Figure 10 presents the image matching results for the image pairs (No.1, No.2, No.3, and No.4). The image matching results show that the common algorithms (SIFT, SBCC, SAR-SIFT) obtained the least matching points, and the patch matching network could obtain more matching points. Sea ice in SAR images is affected by the interaction between ocean currents and sea ice. At the same time, different satellites have different shooting times, resulting in different lighting conditions and satellite shooting angles. The final result is that the sea ice has intensity differences, and the local non-rigid deformation of sea ice eventually leads to blurred sea ice features. Therefore, it is difficult to obtain a good feature matching performance using common manual feature descriptors. In addition, the learning-based method can establish a matching vector set according to the characteristics of sea ice. The dependency between the image pair can be obtained by deep learning of the intensity difference between two existent intensities; thus, obtaining more matches. The sea ice in the Bohai Sea region is mostly thin ice, which is influenced by ocean currents, especially through the of deformation and extrusion of thin ice far from the coastline. Therefore, the overall number of matching points is small. The sea ice located in the north and south poles is mostly perennial thick ice. Thick sea ice characteristics are more stable, so the number of matches is higher.
Table 4 presents the number of image matching pairs of all results on the six datasets. For the sea ice drift application, not only should the accuracy of matching be maintained, but the number of matching points should be increased. It can be seen from Table 4 that the SIFT algorithm has the least number of matching points, and the number of matching points is the most except for the third set of data. Through Table 4 we can also see that the machine learning algorithms could find more correct matching points than the common manual descriptors. The machine learning method could establish the dependency of image patch pairs with different strengths through learning. The number of point matching results of L2Net was next best to that of our method, but the precision of our method was better than that of L2Net. Thus, in the same polarization mode, our method achieved the best trade-off between accuracy and efficiency, while guaranteeing a sufficient number of matching points.
As can be seen in Figure 9 and Figure 10 and Table 4, the classical algorithms SIFT, SBCC, and SAR-SIFT correctly matched the least number of points and also had the lowest precision and recall. The classical algorithms only use intensity information, which causes numerous error matches when the image has numerous repeated features.
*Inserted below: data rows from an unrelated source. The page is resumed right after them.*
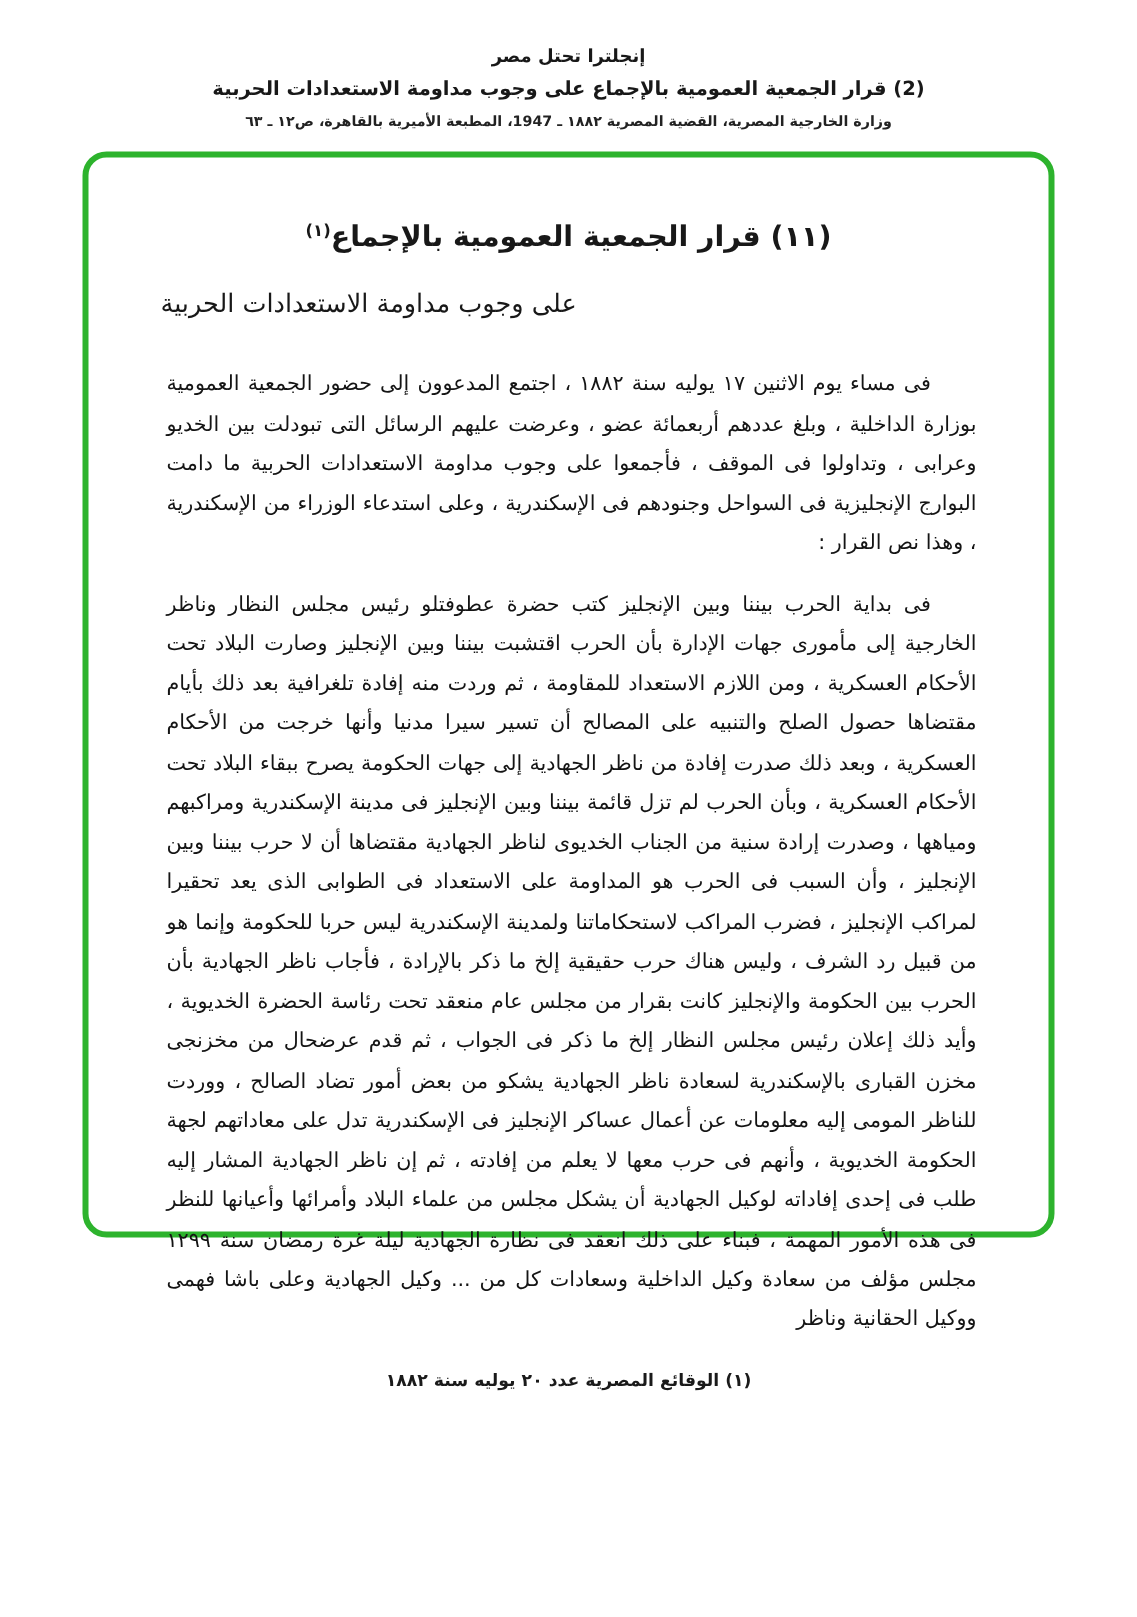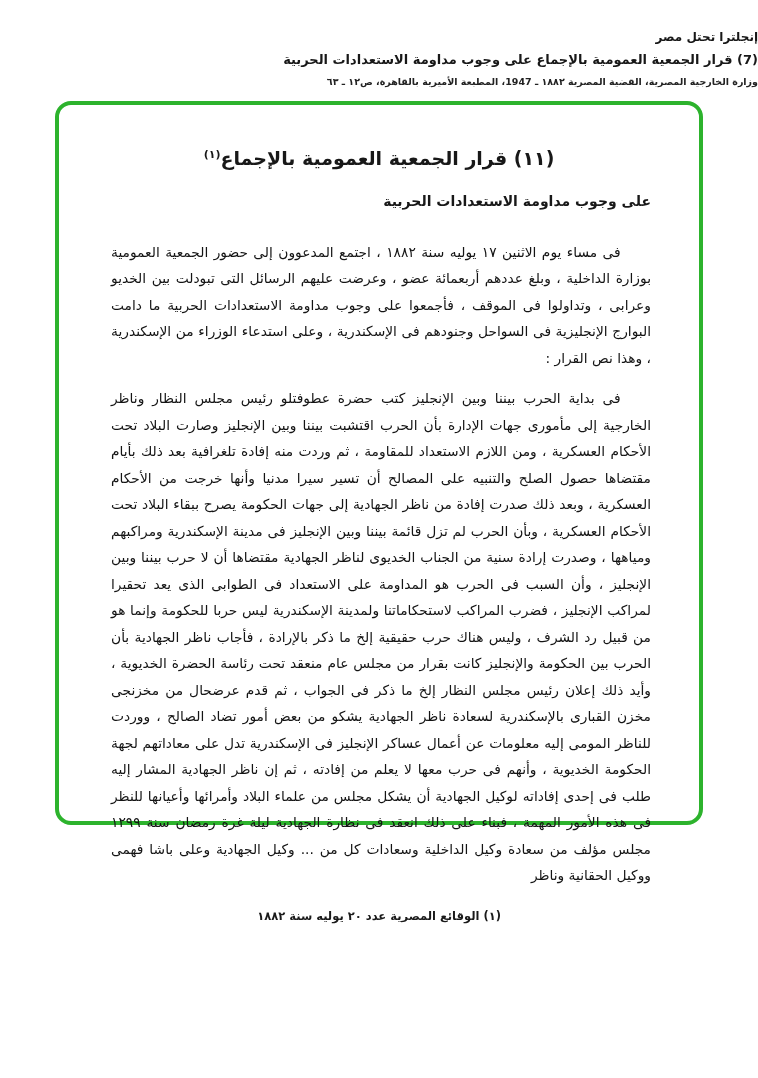"إنجلترا تحتل مصر" .top-header { text-align: none -> center }
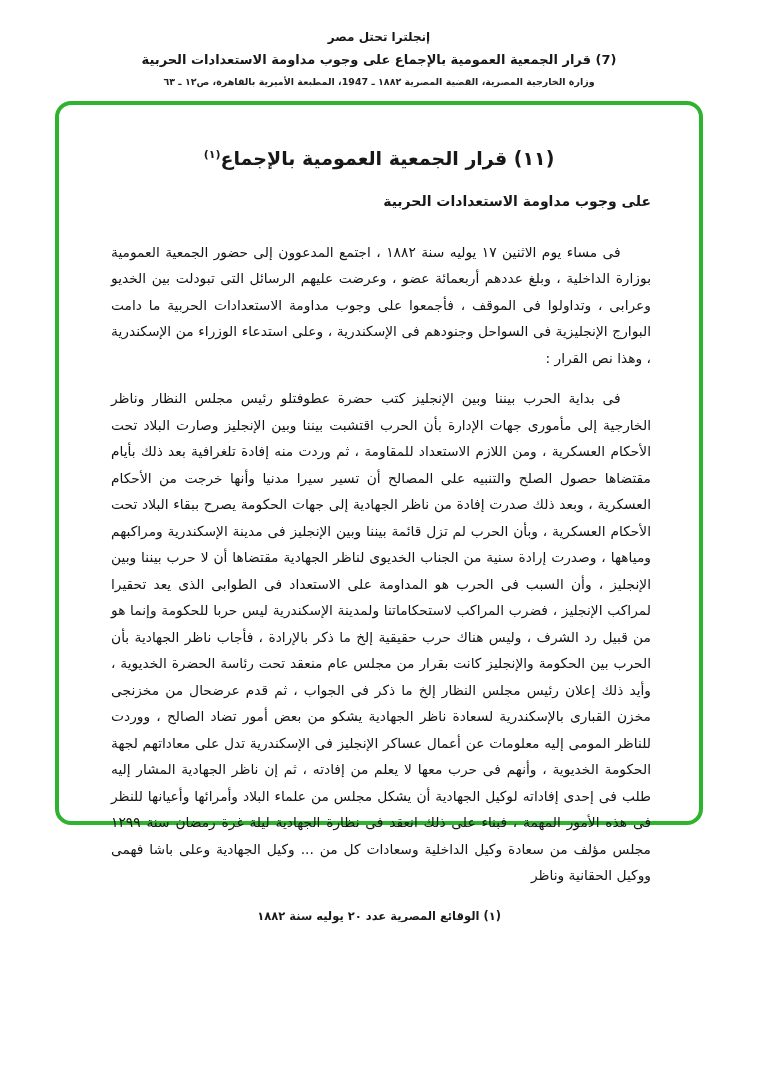"(7) قرار الجمعية العمومية بالإجماع" div.hline2 { text: 7 -> 2 }
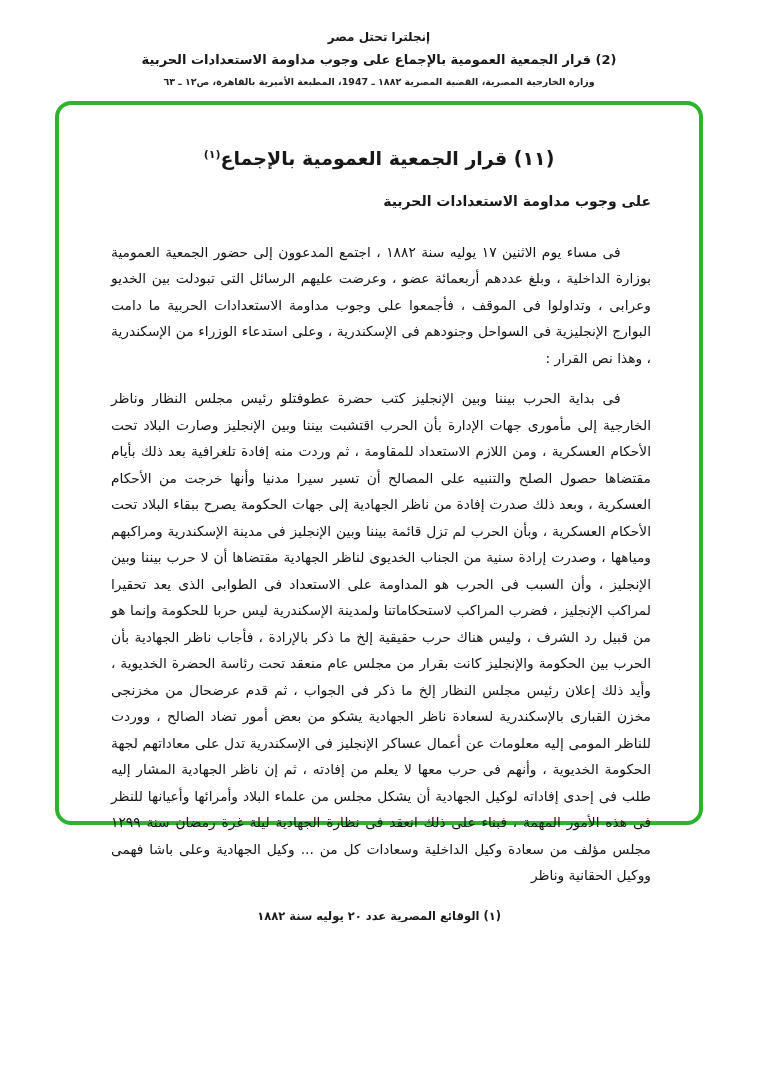"على وجوب مداومة الاستعدادات الحربية" .doc-subtitle { font-size: 14px -> 17px; font-weight: bold -> normal; text-align: right -> left }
Compared with classical feature matching algorithms, deep learning networks can learn the feature correspondence between heterogeneous SAR images with intensity differences, increasing the number of matching points, as well as improving the matching accuracy. However, several of the common deep learning algorithms do not use contextual information, which results in an incorrect match when there are numerous duplicate features. Although L2Net uses contextual relationships, the use of control point-centered small image block upsampling as input, and the use of a small image patch to extract texture features, results in poor discrimination of the presence of repetitive textural features. Moreover, our algorithm downsamples 64 × 64 image patches to 32 × 32 as input, which can obtain more contextual information and improve the feature variability between image blocks, helping to improve the accuracy of feature matching.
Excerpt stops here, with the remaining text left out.